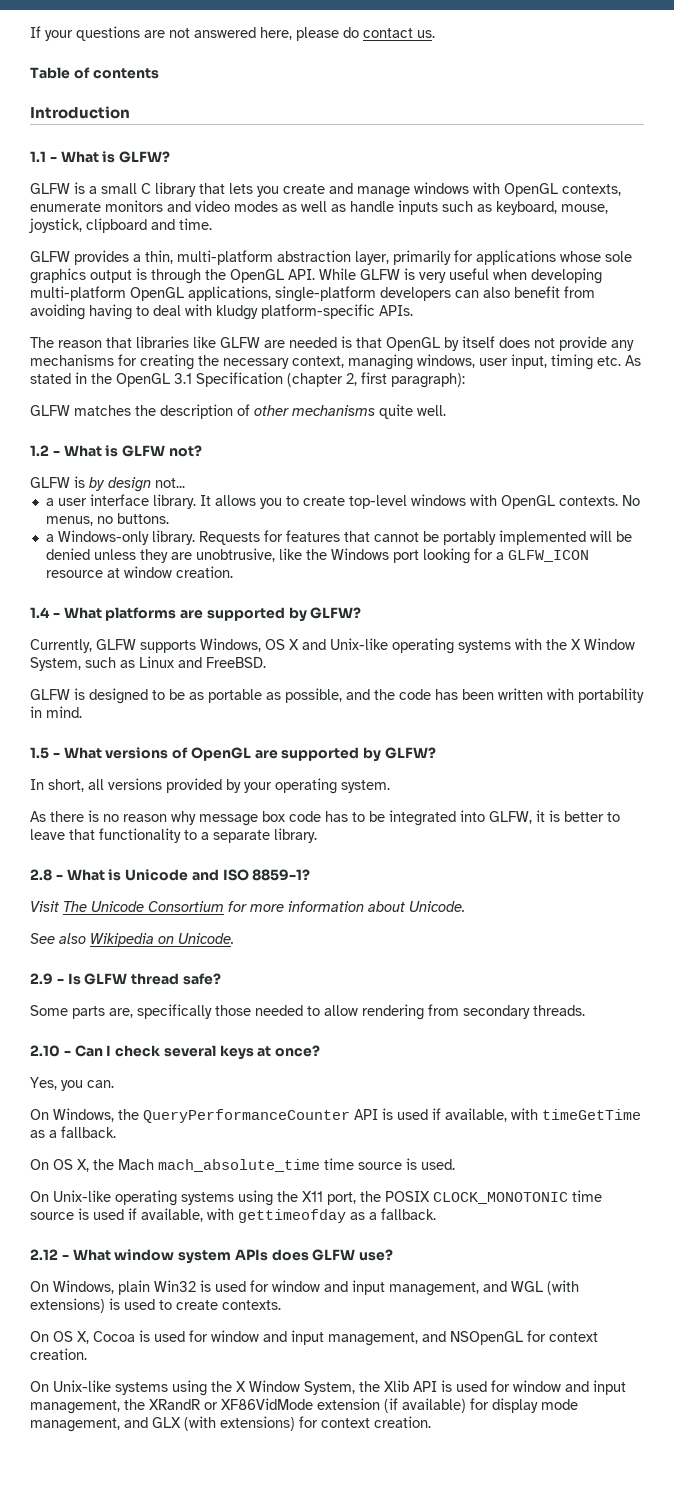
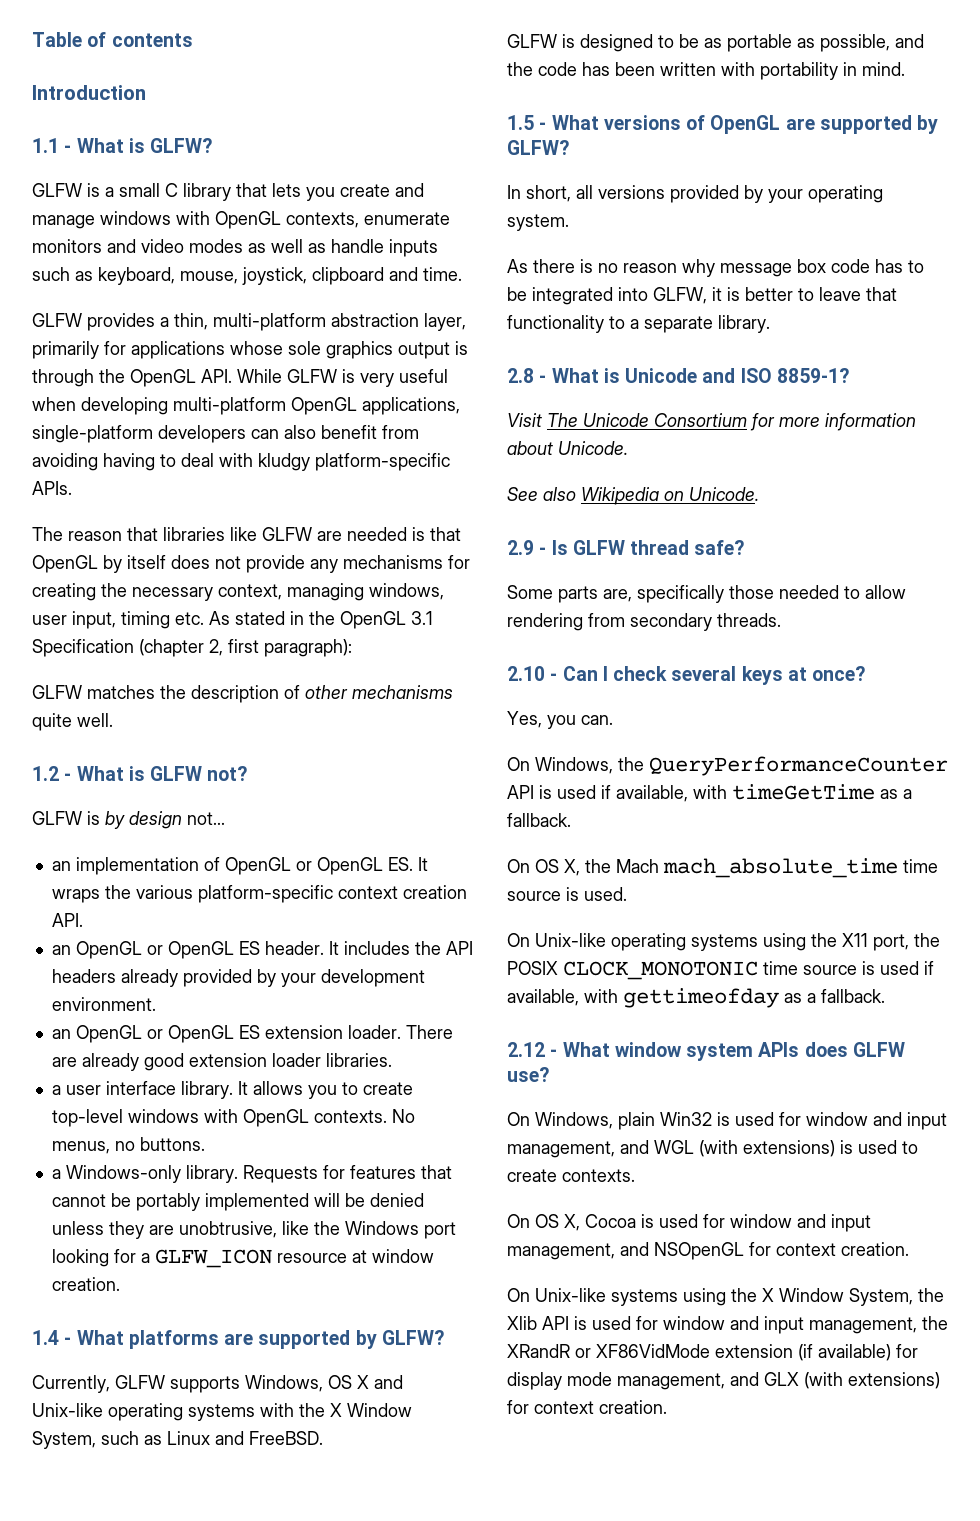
[30,26,435,41] If your questions are not answered here, please do contact us. // -> (32, 39) none
(185, 483) none -> [51,857,428,875] [51,885,467,903] [51,913,83,927] [51,941,473,959] [51,969,425,987] [51,997,156,1011] [51,1025,453,1043] [51,1053,392,1071] // an implementation of OpenGL or OpenGL ES. It wraps the various platform-specific context creation API. // an OpenGL or OpenGL ES header. It includes the API headers already provided by your development environment. // an OpenGL or OpenGL ES extension loader. There are already good extension loader libraries.

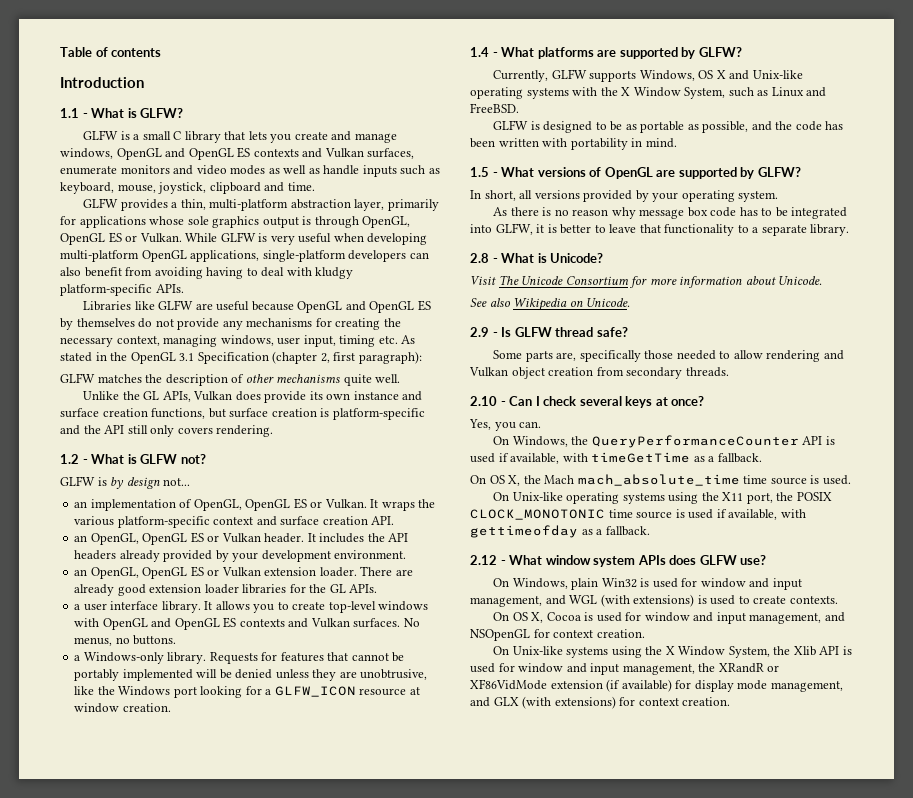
[100,211,359,229] windows with OpenGL contexts, -> [60,147,415,160] windows, OpenGL and OpenGL ES contexts and Vulkan surfaces,
[99,369,232,387] the OpenGL API. -> [362,216,411,228] [60,232,182,245] OpenGL, OpenGL ES or Vulkan.
[32,527,461,541] [32,555,210,573] The reason that libraries like GLFW are needed is that OpenGL by itself does -> [83,300,431,313] [60,318,153,330] Libraries like GLFW are useful because OpenGL and OpenGL ES by themselves do
(113, 720) none -> [83,391,423,403] [60,408,425,420] [60,425,274,437] // Unlike the GL APIs, Vulkan does provide its own instance and surface creation functions, but surface creation is platform-specific and the API still only covers rendering.
[224,857,413,875] OpenGL or OpenGL ES. -> [193,498,367,511] OpenGL, OpenGL ES or Vulkan.
(398, 892) none -> [256,516,320,526] and surface
[75,941,260,959] OpenGL or OpenGL ES -> [90,532,261,545] OpenGL, OpenGL ES or Vulkan
[75,1025,260,1043] OpenGL or OpenGL ES -> [90,566,261,579] OpenGL, OpenGL ES or Vulkan
[325,1053,392,1067] libraries. -> [242,584,378,594] libraries for the GL APIs.
[313,1110,387,1123] contexts. -> [151,617,401,630] and OpenGL ES contexts and Vulkan surfaces.
[625,368,849,383] Unicode and ISO 8859-1? -> [550,253,604,263] Unicode?
(583, 622) none -> [823,350,844,360] [469,367,594,379] and Vulkan object creation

┄┄┄┄┄┄

■ DIRECTIONS ■
Look above for the line containing "[325,1053,392,1067] libraries. ->". From there to the final line of the entries, repeat every line exactly.

■ RESPONSE AREA ■
[325,1053,392,1067] libraries. -> [242,584,378,594] libraries for the GL APIs.
[313,1110,387,1123] contexts. -> [151,617,401,630] and OpenGL ES contexts and Vulkan surfaces.
[625,368,849,383] Unicode and ISO 8859-1? -> [550,253,604,263] Unicode?
(583, 622) none -> [823,350,844,360] [469,367,594,379] and Vulkan object creation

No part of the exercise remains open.